▶ **ABOUT THIS EXERCISE**: Reproduce only this range: the line holding "[158,180,255,193] opt.fineSize ->" through the last line of the data below, both included, exactly, with no pictures.
------------------------------------
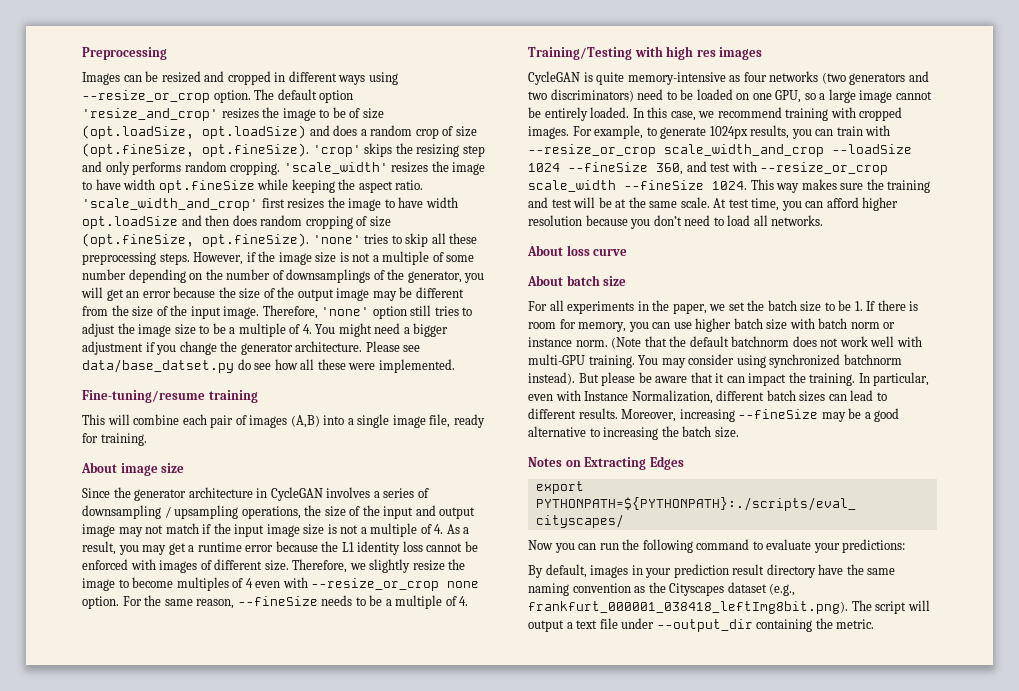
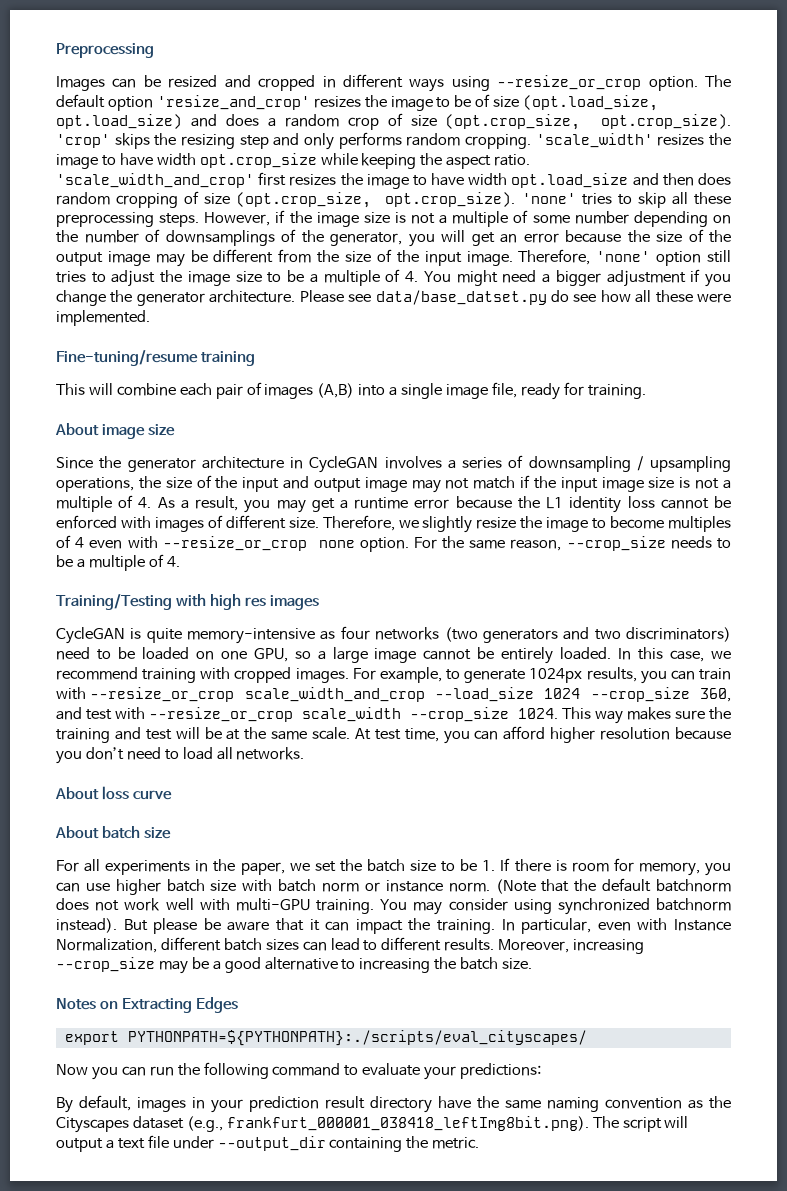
[82,125,306,139] (opt.loadSize, opt.loadSize) -> [523,95,659,111] [56,114,182,129] (opt.load_size, opt.load_size)
[82,143,309,157] (opt.fineSize, opt.fineSize). -> [445,114,732,130] (opt.crop_size, opt.crop_size).
[158,180,255,193] opt.fineSize -> [199,153,317,168] opt.crop_size
[82,216,178,229] opt.loadSize -> [511,173,629,188] opt.load_size
[82,233,309,247] (opt.fineSize, opt.fineSize). -> [236,192,516,208] (opt.crop_size, opt.crop_size).
[237,596,318,606] --fineSize -> [566,536,666,551] --crop_size
[832,144,912,154] [528,162,648,172] --loadSize 1024 --fineSize -> [435,687,690,702] --load_size 1024 --crop_size
[624,180,704,190] --fineSize -> [410,707,510,722] --crop_size
[738,409,819,419] --fineSize -> [56,957,155,972] --crop_size

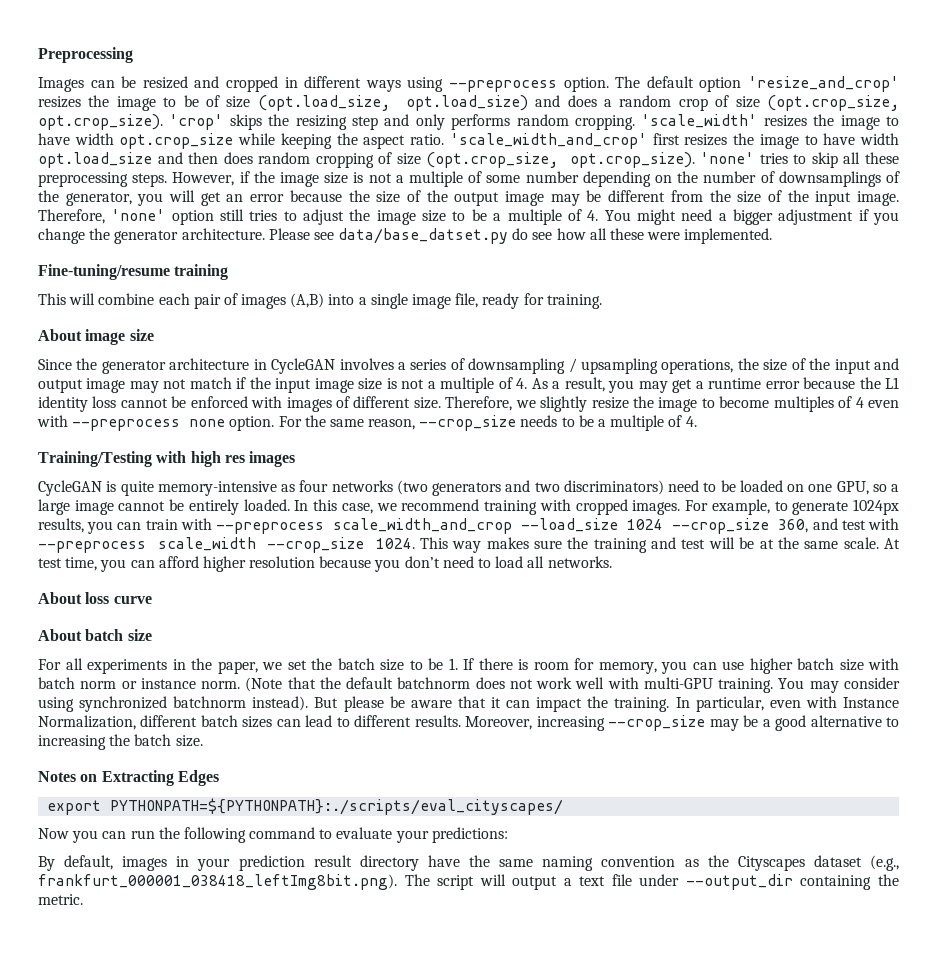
[497,75,642,90] --resize_or_crop -> [449,80,557,92] --preprocess
[162,536,307,551] --resize_or_crop -> [72,419,181,431] --preprocess
[90,687,235,702] --resize_or_crop -> [216,522,325,534] --preprocess
[148,707,293,722] --resize_or_crop -> [38,541,146,553] --preprocess

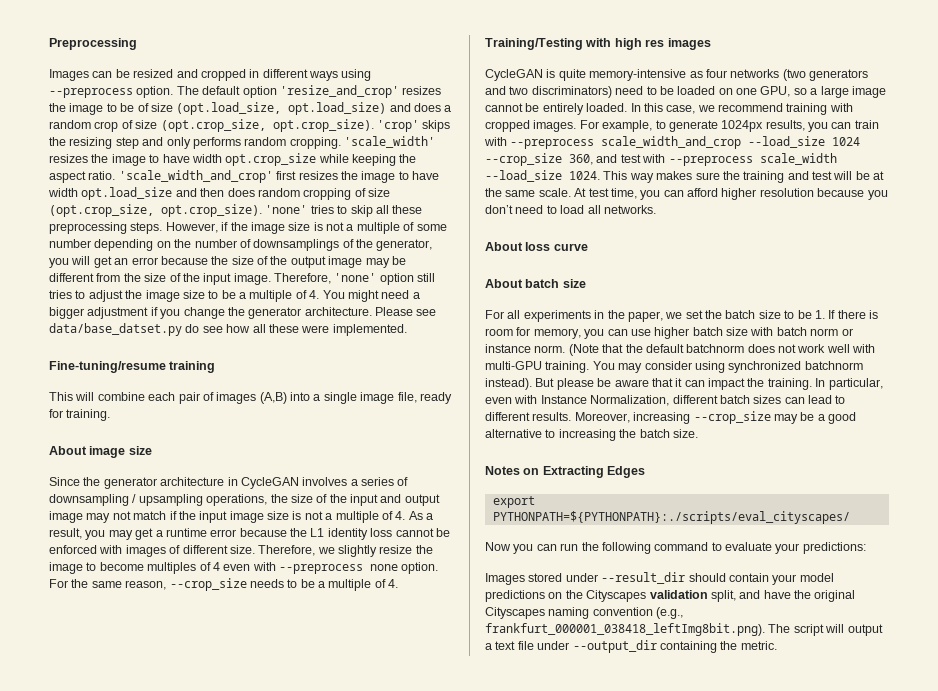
[267,537,365,553] --crop_size -> [485,170,562,182] --load_size
[38,855,862,871] By default, images in your prediction result directory have the same naming convention as the Cityscapes dataset -> [485,572,834,585] [485,590,856,602] [485,607,653,619] Images stored under --result_dir should contain your model predictions on the Cityscapes validation split, and have the original Cityscapes naming convention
------------------------------------
▶ **EXERCISE RESPONSE**:
[158,180,255,193] opt.fineSize -> [199,153,317,168] opt.crop_size
[82,216,178,229] opt.loadSize -> [511,173,629,188] opt.load_size
[82,233,309,247] (opt.fineSize, opt.fineSize). -> [236,192,516,208] (opt.crop_size, opt.crop_size).
[237,596,318,606] --fineSize -> [566,536,666,551] --crop_size
[832,144,912,154] [528,162,648,172] --loadSize 1024 --fineSize -> [435,687,690,702] --load_size 1024 --crop_size
[624,180,704,190] --fineSize -> [410,707,510,722] --crop_size
[738,409,819,419] --fineSize -> [56,957,155,972] --crop_size

[497,75,642,90] --resize_or_crop -> [449,80,557,92] --preprocess
[162,536,307,551] --resize_or_crop -> [72,419,181,431] --preprocess
[90,687,235,702] --resize_or_crop -> [216,522,325,534] --preprocess
[148,707,293,722] --resize_or_crop -> [38,541,146,553] --preprocess

[267,537,365,553] --crop_size -> [485,170,562,182] --load_size
[38,855,862,871] By default, images in your prediction result directory have the same naming convention as the Cityscapes dataset -> [485,572,834,585] [485,590,856,602] [485,607,653,619] Images stored under --result_dir should contain your model predictions on the Cityscapes validation split, and have the original Cityscapes naming convention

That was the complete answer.